#### [What the task asks]
All of the listing is to be written out word for word, with the pictures left out.

Segment Start: Material for the task

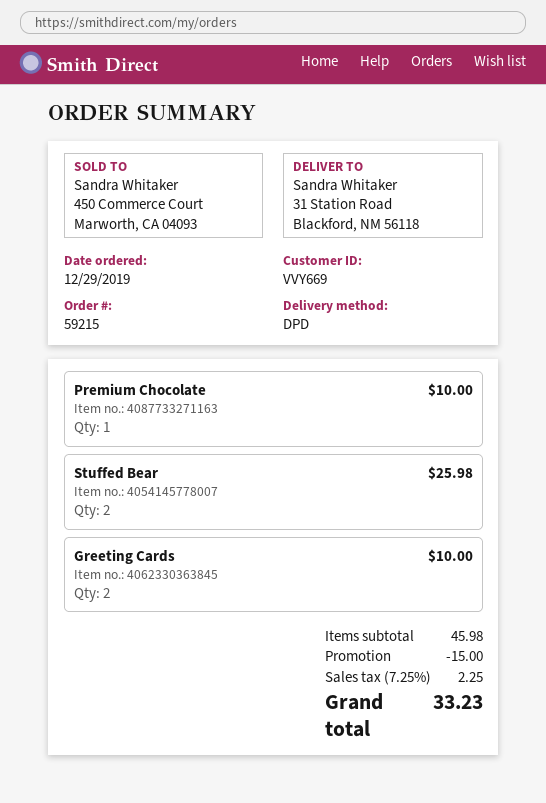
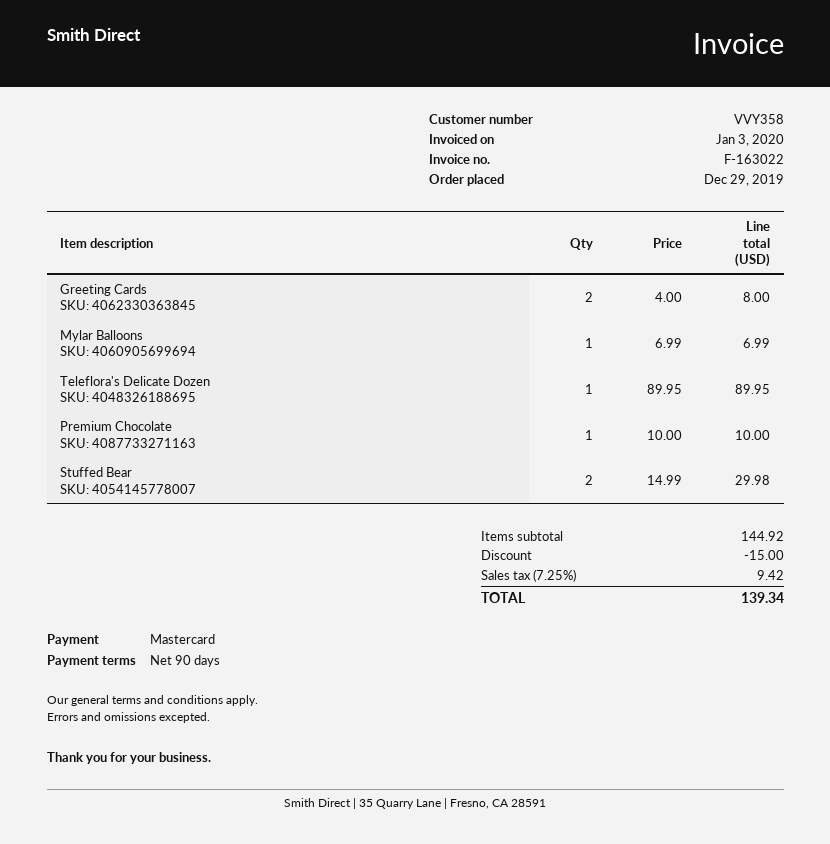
customer number: VVY669 -> VVY358
Stuffed Bear: 2 for 25.98 -> 2 for 29.98
Greeting Cards: 2 for 10.00 -> 2 for 8.00
Mylar Balloons: none -> 1 for 6.99
Teleflora's Delicate Dozen: none -> 1 for 89.95
subtotal: 45.98 -> 144.92
tax: 7.25% = 2.25 -> 7.25% = 9.42
total: 33.23 -> 139.34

Segment End: Material for the task

#### [Solution to this exercise]
customer number: VVY669 -> VVY358
Stuffed Bear: 2 for 25.98 -> 2 for 29.98
Greeting Cards: 2 for 10.00 -> 2 for 8.00
Mylar Balloons: none -> 1 for 6.99
Teleflora's Delicate Dozen: none -> 1 for 89.95
subtotal: 45.98 -> 144.92
tax: 7.25% = 2.25 -> 7.25% = 9.42
total: 33.23 -> 139.34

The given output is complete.